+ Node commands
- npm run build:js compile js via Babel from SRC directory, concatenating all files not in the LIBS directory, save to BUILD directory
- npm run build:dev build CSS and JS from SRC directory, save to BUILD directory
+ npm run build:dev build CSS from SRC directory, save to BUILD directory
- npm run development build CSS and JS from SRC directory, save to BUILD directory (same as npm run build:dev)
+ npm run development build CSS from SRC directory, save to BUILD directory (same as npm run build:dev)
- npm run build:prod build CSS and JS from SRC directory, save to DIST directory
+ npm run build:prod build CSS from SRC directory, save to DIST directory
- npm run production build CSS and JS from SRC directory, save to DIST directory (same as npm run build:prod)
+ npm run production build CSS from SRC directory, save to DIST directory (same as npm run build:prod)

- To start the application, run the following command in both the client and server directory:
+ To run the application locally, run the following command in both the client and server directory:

Directions for this task:
Tail of the listing, starting at the line with "- npm run build:prod" and ending at the last line: output it exactly and add nothing.

Output for this exercise:
- npm run build:prod build CSS and JS from SRC directory, save to DIST directory
+ npm run build:prod build CSS from SRC directory, save to DIST directory
- npm run production build CSS and JS from SRC directory, save to DIST directory (same as npm run build:prod)
+ npm run production build CSS from SRC directory, save to DIST directory (same as npm run build:prod)

- To start the application, run the following command in both the client and server directory:
+ To run the application locally, run the following command in both the client and server directory:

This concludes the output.